[Dataset records]
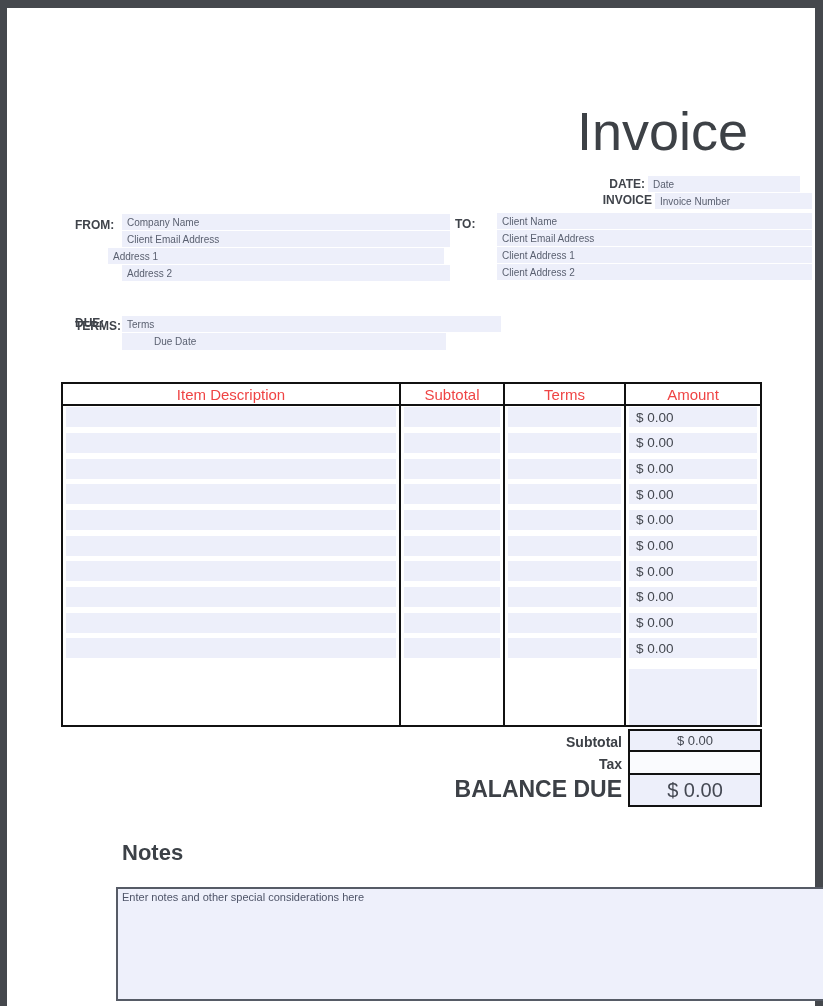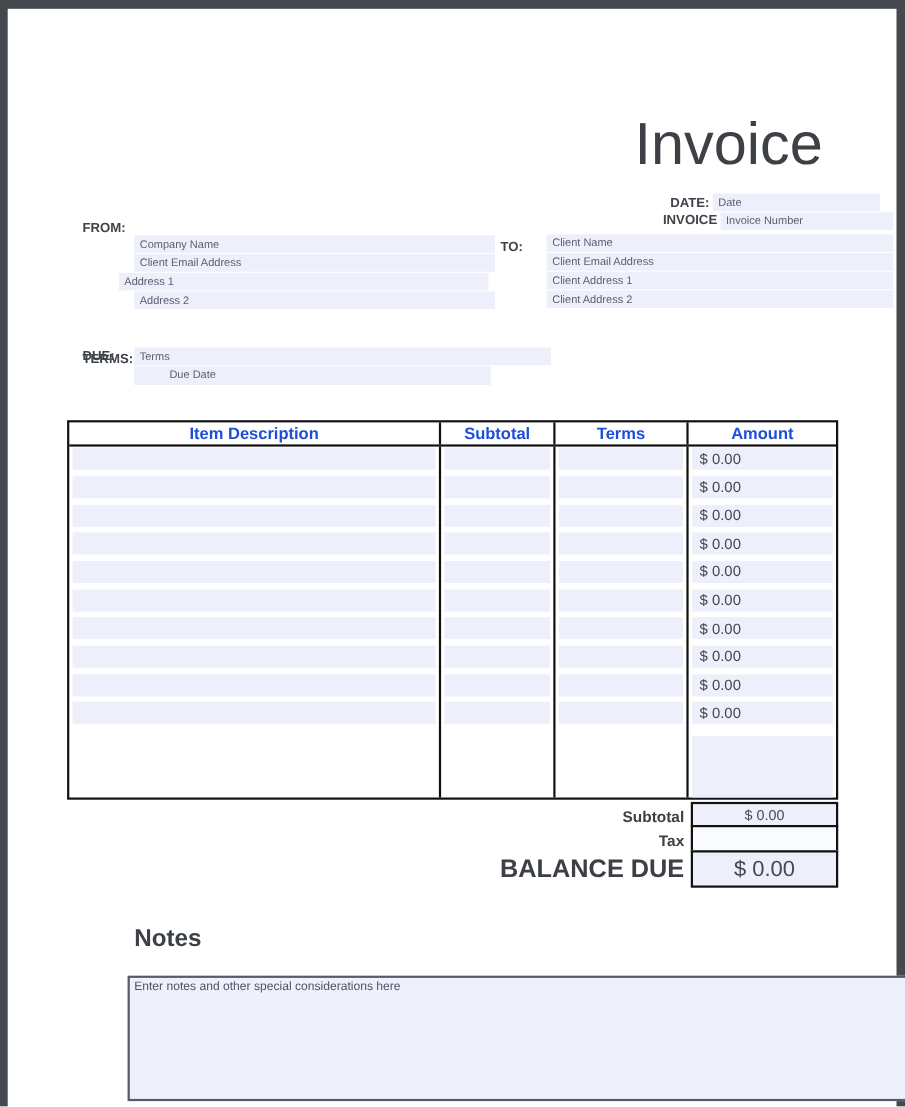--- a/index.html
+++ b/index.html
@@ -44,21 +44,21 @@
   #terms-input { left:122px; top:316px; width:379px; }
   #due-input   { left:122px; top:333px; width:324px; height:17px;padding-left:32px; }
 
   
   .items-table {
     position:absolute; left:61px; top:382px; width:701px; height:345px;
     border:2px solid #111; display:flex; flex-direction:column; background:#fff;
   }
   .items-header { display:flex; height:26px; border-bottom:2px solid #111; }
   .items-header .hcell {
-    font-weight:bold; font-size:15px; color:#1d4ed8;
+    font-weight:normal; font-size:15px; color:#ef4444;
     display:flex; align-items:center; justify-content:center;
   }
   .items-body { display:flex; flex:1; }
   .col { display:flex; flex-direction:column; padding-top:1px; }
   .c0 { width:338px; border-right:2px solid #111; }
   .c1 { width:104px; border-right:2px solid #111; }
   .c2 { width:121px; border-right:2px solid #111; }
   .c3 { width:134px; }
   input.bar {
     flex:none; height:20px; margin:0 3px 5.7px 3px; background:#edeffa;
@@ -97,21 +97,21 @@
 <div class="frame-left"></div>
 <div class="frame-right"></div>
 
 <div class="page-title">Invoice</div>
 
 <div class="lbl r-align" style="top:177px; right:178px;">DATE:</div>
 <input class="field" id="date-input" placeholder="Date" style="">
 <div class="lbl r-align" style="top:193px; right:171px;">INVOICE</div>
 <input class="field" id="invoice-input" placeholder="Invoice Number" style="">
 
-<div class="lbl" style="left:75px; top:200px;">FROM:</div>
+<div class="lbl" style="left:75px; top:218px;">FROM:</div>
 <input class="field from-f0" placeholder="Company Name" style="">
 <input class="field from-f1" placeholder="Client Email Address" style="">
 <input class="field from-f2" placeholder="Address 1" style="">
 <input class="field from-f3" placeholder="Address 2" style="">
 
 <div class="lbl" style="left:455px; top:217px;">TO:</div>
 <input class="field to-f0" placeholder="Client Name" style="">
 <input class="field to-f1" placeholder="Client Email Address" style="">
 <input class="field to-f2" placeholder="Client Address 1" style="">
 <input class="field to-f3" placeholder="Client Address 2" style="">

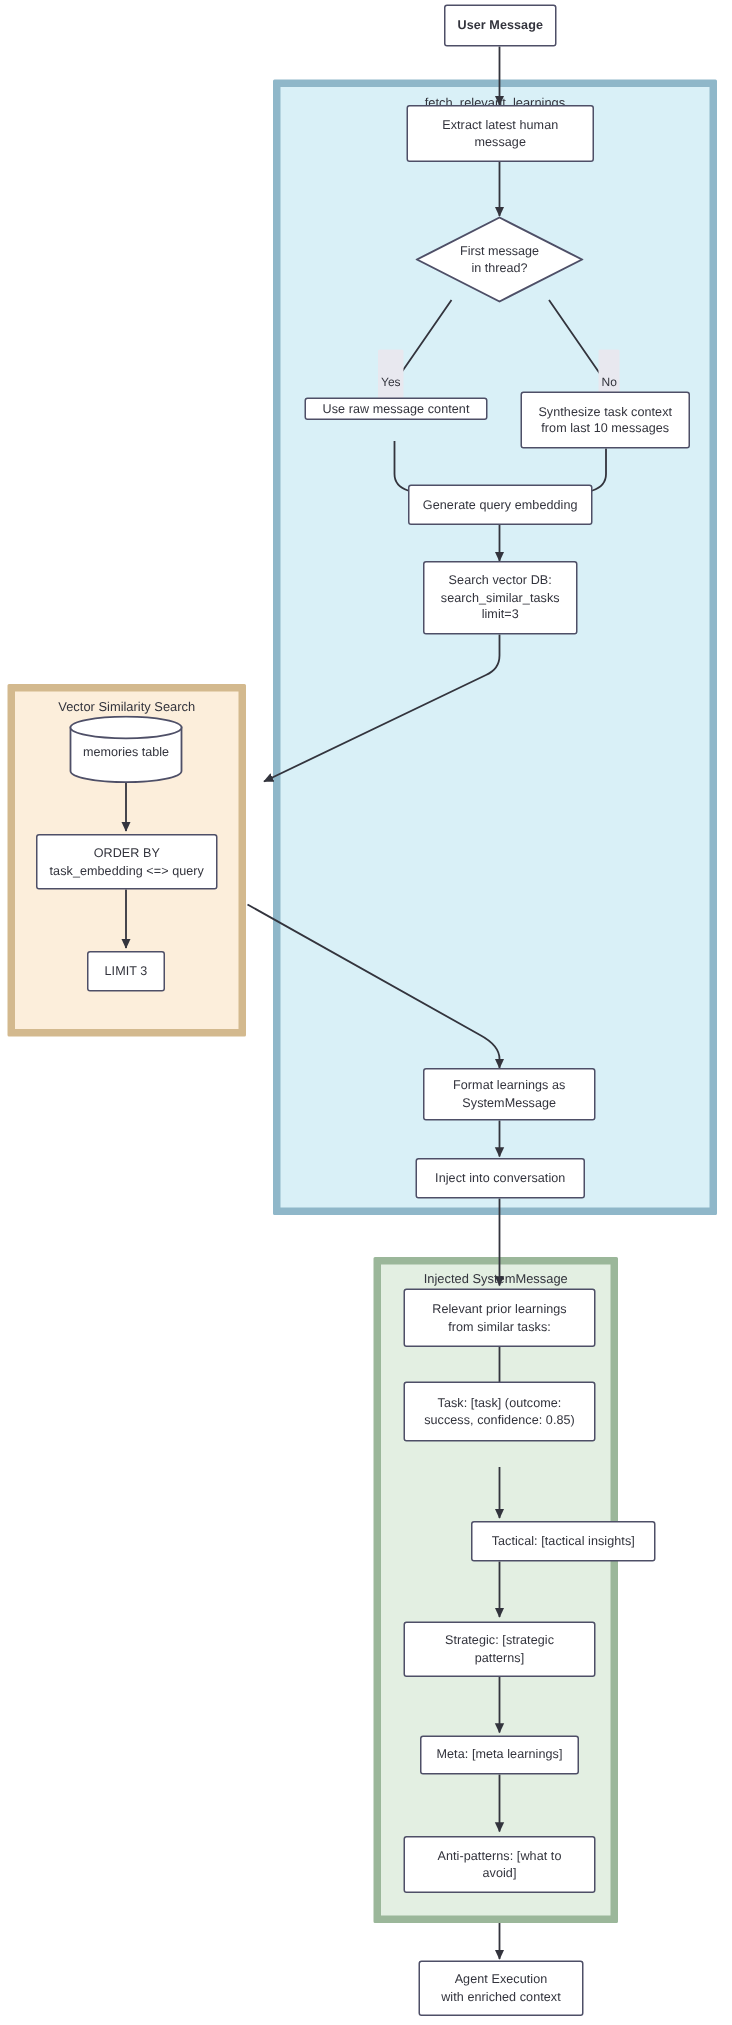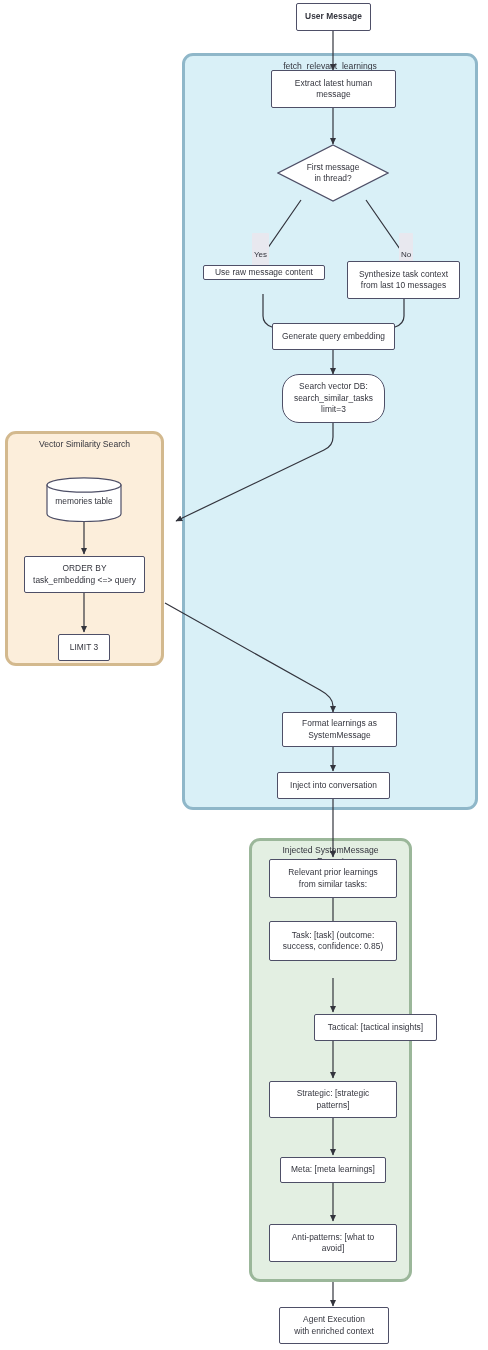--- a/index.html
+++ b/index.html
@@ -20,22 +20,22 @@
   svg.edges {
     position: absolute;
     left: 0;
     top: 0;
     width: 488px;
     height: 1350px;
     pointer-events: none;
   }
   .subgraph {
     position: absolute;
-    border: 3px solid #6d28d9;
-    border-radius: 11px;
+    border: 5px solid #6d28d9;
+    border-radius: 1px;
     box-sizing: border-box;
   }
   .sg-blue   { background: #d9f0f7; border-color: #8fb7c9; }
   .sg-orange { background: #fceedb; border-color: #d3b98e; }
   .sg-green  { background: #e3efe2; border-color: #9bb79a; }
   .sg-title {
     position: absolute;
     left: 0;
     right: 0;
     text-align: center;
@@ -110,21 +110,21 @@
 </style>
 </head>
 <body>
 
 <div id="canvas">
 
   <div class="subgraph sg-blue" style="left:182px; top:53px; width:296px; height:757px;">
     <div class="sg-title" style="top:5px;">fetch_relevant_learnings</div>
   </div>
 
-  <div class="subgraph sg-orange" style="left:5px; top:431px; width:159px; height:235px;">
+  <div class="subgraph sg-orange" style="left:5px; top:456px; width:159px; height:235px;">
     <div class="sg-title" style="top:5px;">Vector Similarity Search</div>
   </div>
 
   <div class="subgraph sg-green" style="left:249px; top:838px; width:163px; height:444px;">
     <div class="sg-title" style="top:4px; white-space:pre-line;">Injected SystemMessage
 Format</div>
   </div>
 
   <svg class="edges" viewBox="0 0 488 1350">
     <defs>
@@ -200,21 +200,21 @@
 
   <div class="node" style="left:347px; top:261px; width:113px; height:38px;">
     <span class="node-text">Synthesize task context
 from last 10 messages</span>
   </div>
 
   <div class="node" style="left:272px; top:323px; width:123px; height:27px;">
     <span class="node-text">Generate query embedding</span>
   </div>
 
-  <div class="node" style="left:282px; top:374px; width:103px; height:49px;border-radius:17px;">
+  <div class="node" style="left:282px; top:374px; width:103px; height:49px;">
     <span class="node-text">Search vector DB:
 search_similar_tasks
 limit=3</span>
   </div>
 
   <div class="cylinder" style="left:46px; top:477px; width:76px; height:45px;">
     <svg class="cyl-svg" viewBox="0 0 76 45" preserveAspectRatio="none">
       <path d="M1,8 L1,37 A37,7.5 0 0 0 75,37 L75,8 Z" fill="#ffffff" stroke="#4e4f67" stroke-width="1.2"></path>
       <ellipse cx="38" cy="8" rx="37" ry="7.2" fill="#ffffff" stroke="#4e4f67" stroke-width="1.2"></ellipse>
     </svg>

PROMPT: Within the entries above, how many lines contain "radius"? Respond with the number only.

SOLUTION TO THIS EXERCISE: 3